Exercise aim ::
Search the data below for the string "body" and copy all lines where it shows up.

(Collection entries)
- - - - - - -
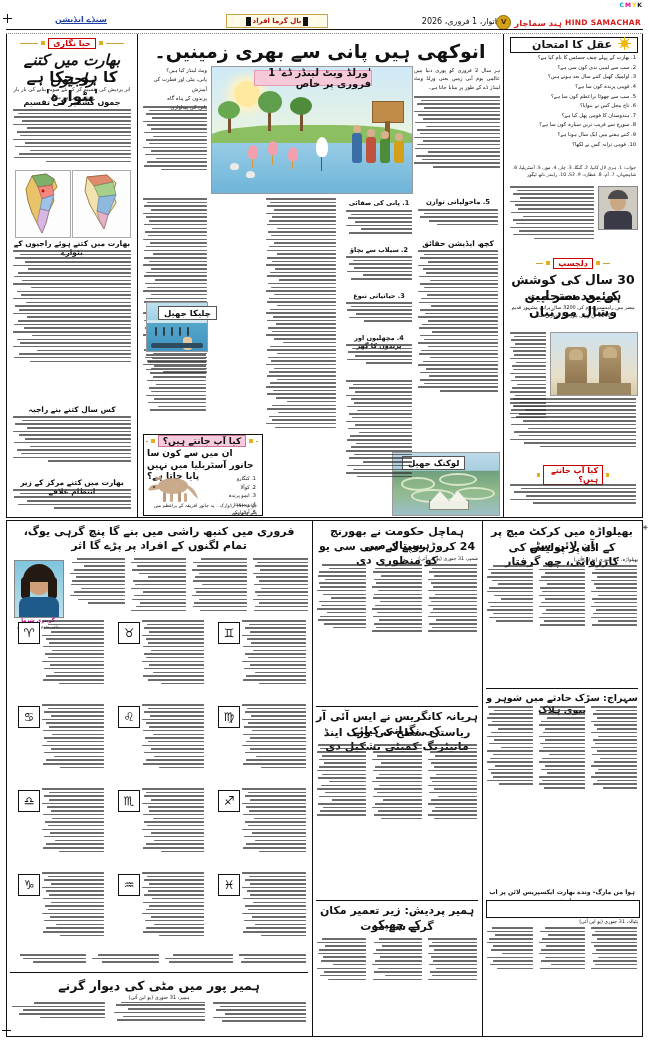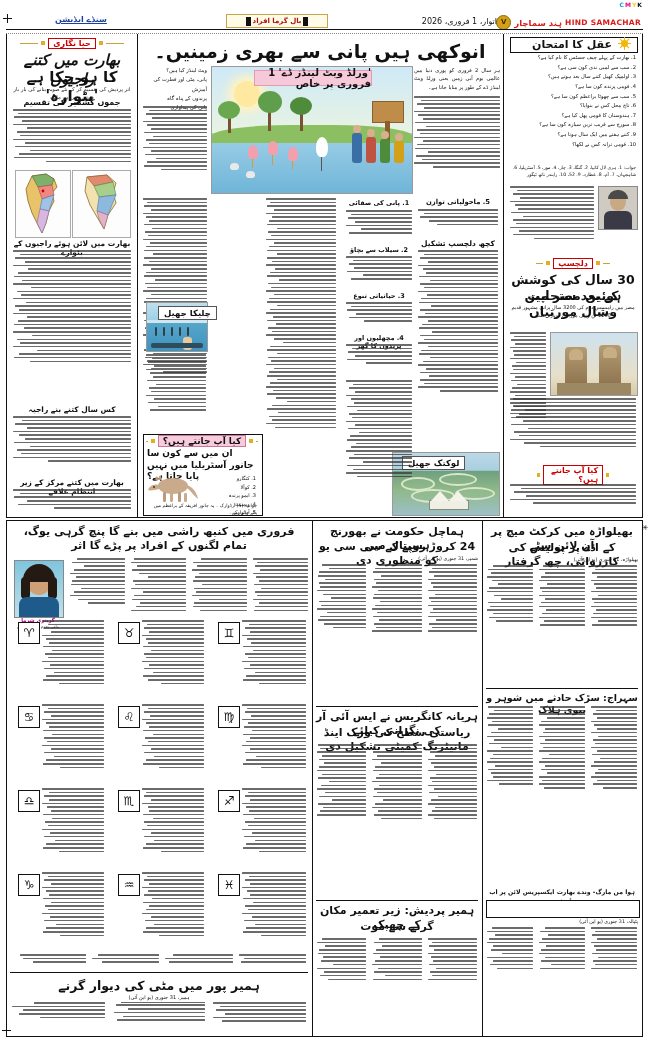--- a/index.html
+++ b/index.html
@@ -250,7 +250,7 @@
       </svg>
     </div>
 
-    <div class="ur ctr bold" style="position:absolute;left:7px;top:205px;width:118px;font-size:7.5px;">بھارت میں لائن ہوئے راجیوں کے بٹوارے</div>
+    <div class="ur ctr bold" style="position:absolute;left:7px;top:205px;width:118px;font-size:7.5px;">بھارت میں کتنے ہوئے راجیوں کے بٹوارے</div>
 
     <div class="body-copy fine ur" style="left:7px;top:216px;width:118px;height:150px;">
       <div class="ln" style="width:100%"></div>

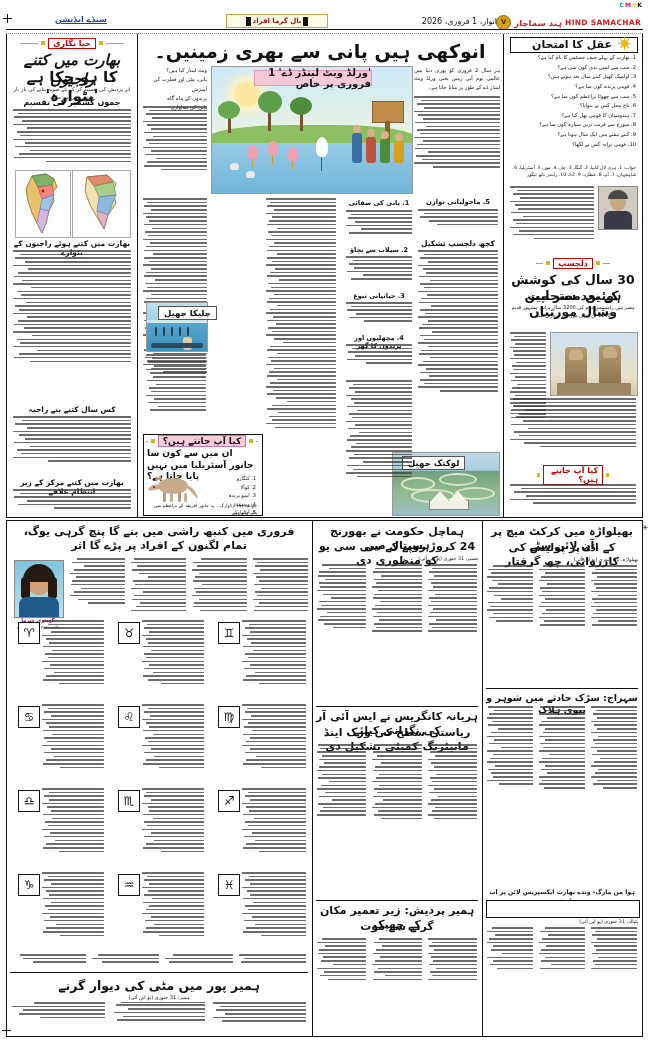--- a/index.html
+++ b/index.html
@@ -634,7 +634,7 @@
         <div class="ln" style="width:86%"></div>
       <div class="ln" style="width:76%"></div>
     </div>
-    <div class="ur bold ctr" style="position:absolute;left:412px;top:205px;width:80px;font-size:7.5px;">کچھ دلچسپ تشکیل</div>
+    <div class="ur bold ctr" style="position:absolute;left:412px;top:205px;width:80px;font-size:7.5px;">کچھ ایڈیشن حقائق</div>
     <div class="body-copy fine ur" style="left:412px;top:216px;width:80px;height:196px;">
       <div class="ln" style="width:100%"></div>
         <div class="ln" style="width:92%"></div>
- - - - - - -
Response to the task ::
     <div class="body-copy fine ur" style="left:7px;top:216px;width:118px;height:150px;">
     <div class="body-copy fine ur" style="left:412px;top:216px;width:80px;height:196px;">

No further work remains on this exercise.